Collin tried to read him. Nothing. A grim silence and a ghost of pain in the way he moved. God, what were they in for?
A few aching minutes later, the door opened again.
“Niall of Black Timber Forest.”
Niall threw a wink at Uriah—casual, but a hair too quick—and vanished through the sunlight.
He returned twenty minutes later, lip split and one eye blooming purple. His shirt was torn across one shoulder. Like Lekyi, he said nothing. Just passed by with a bowed head and bloody hands. Gone.
Collin’s stomach twisted in on itself. Sweat beaded at his hairline. What in the name of the gods were they being asked to do? Sparring, sure—but that didn’t explain the blood. The silence. Were the guards being told to maim them? And what of the Daughters of Venus? Delicate, unarmed girls in laced bodices—what had they walked into? What about Dragonfly?
His thoughts spiraled.
“Collin of Chroma.”
The voice cracked through the chamber like thunder.
He flinched hard. His name echoed and wrapped around him like a trap snapping shut around his foot.
This was it.
His chest seized. Heart slamming into his ribs, sweat slicking his palms, he reached for Lumen and his old bow. His knees didn’t feel like his own—more like reeds trying to fake solidity. Each step toward the doorway felt like a betrayal of self-preservation.

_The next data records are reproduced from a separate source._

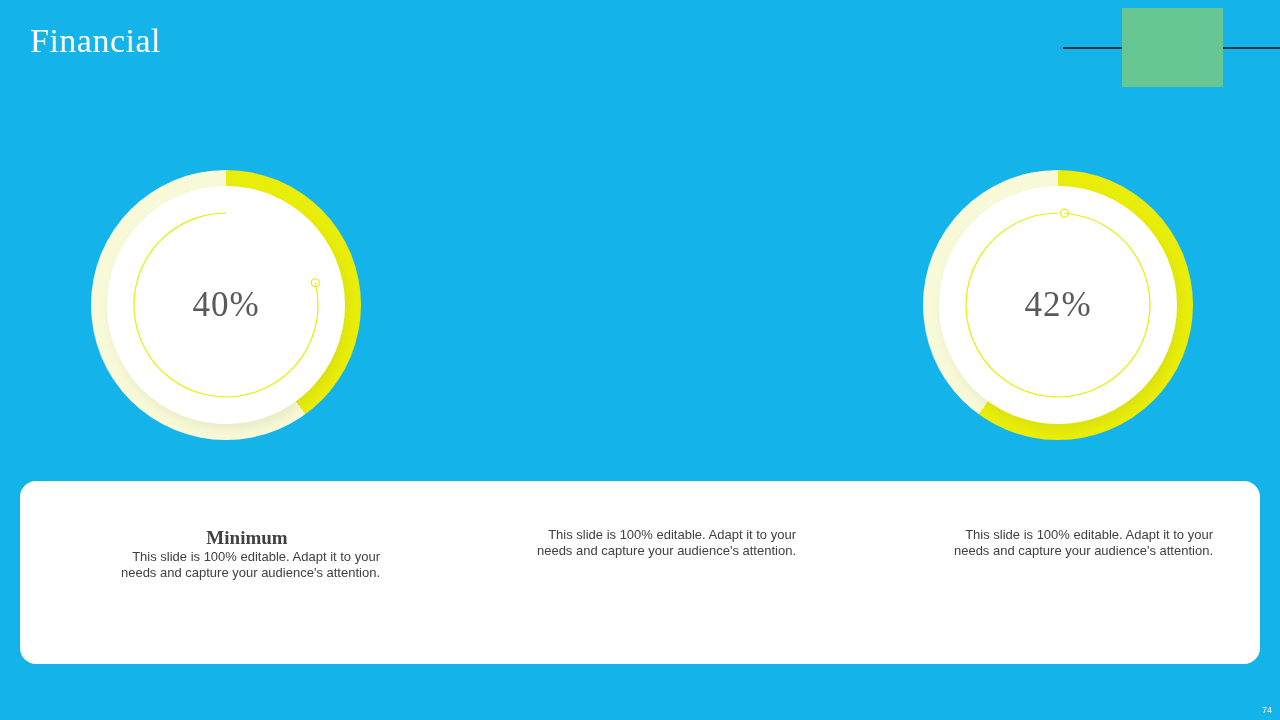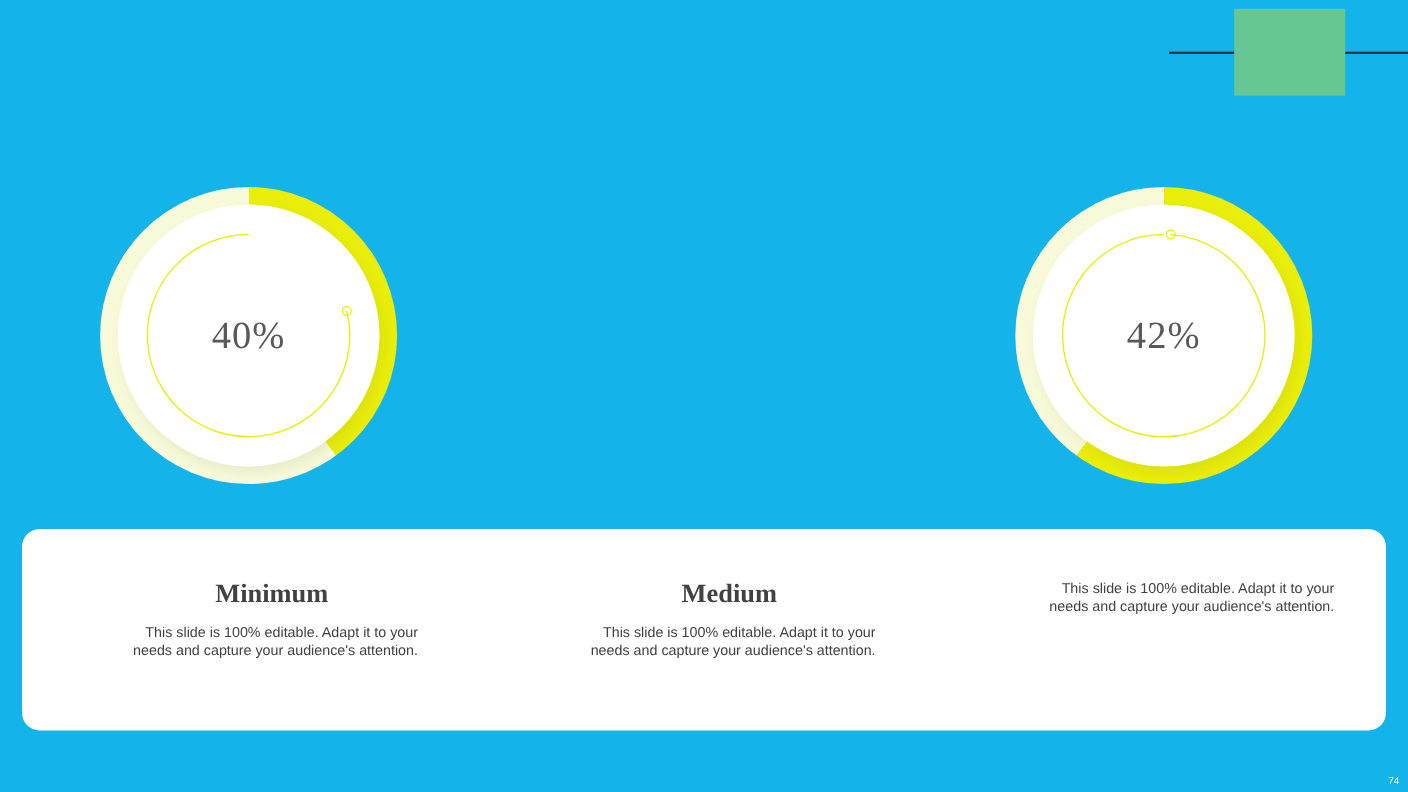"Financial" div { html: none -> <div>Financial</div> }
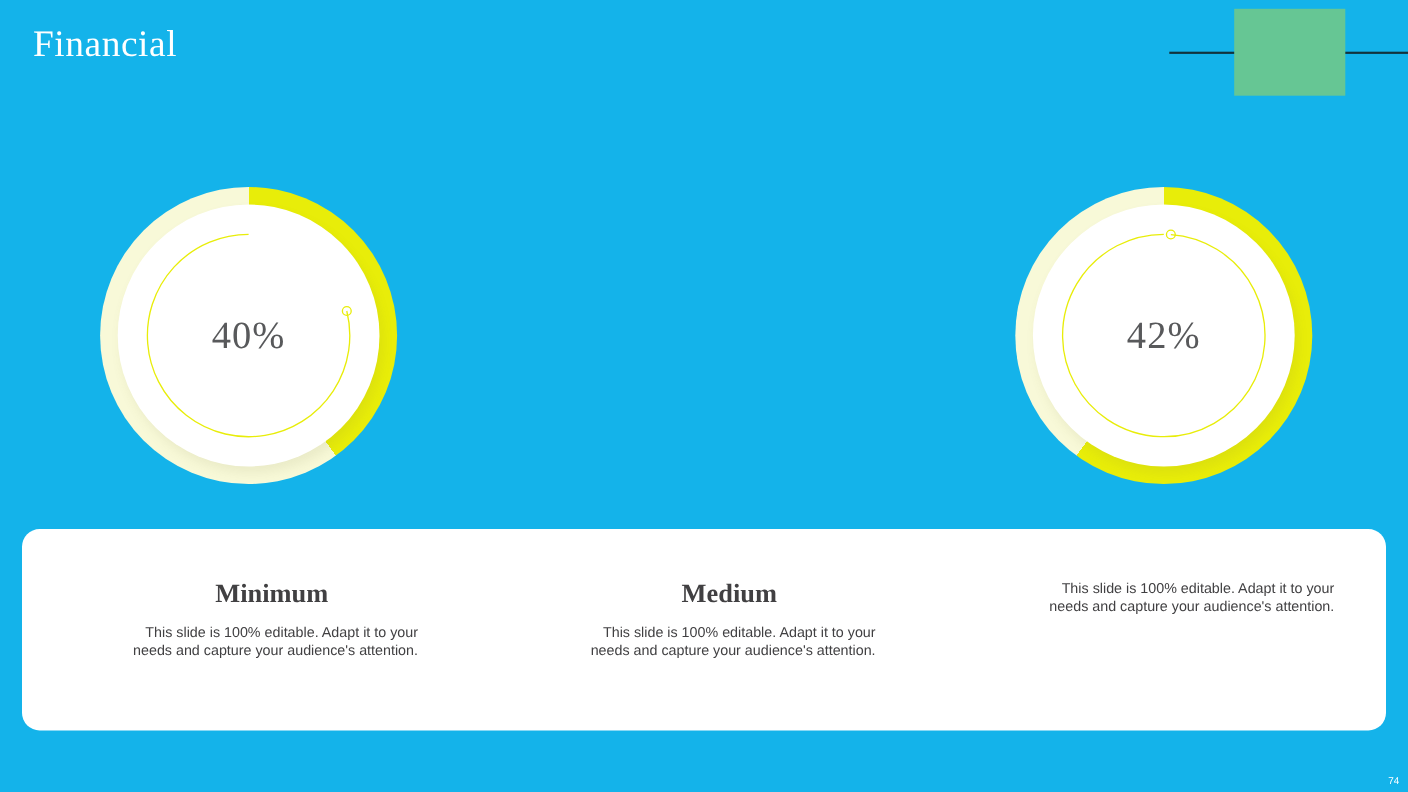"Minimum" .info-title { font-size: 24px -> 19px; margin-bottom: 13px -> 0 }
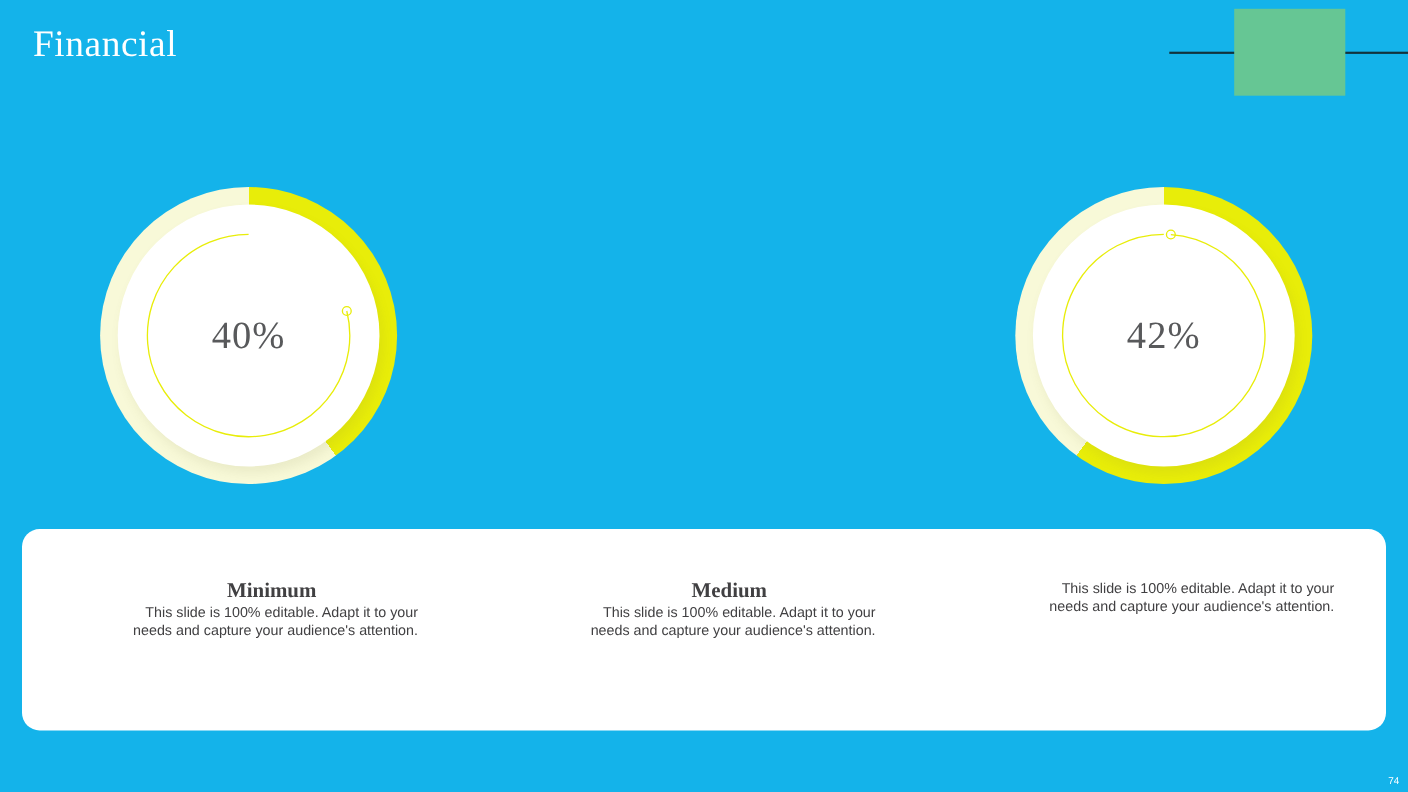"Medium" div.info-title { html: <div>Medium</div> -> none }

The door waited—a mouth about to swallow him.
Then it closed behind him with a heavy, echoing thud.
Sunlight stabbed into his face. He blinked against it, expecting a sword, a blow, a voice barking!But there was only a patch of worn grass—the schoolyard.
Captain Sol stood in the center, arms folded. Three guards leaned against the wall, utterly still. A table nearby bristled with weapons: bows, blades, a spear leaning like it had seen better days.
“Is your name Collin of Chroma, son of Jiah of White Wood?” Sol asked.
Collin’s throat closed. The man’s voice sounded colder out here, like it had absorbed the chill off steel.
“Yes,” he managed.
“What weapons do you have?”
He held them out—Lumen and the bow—without a word.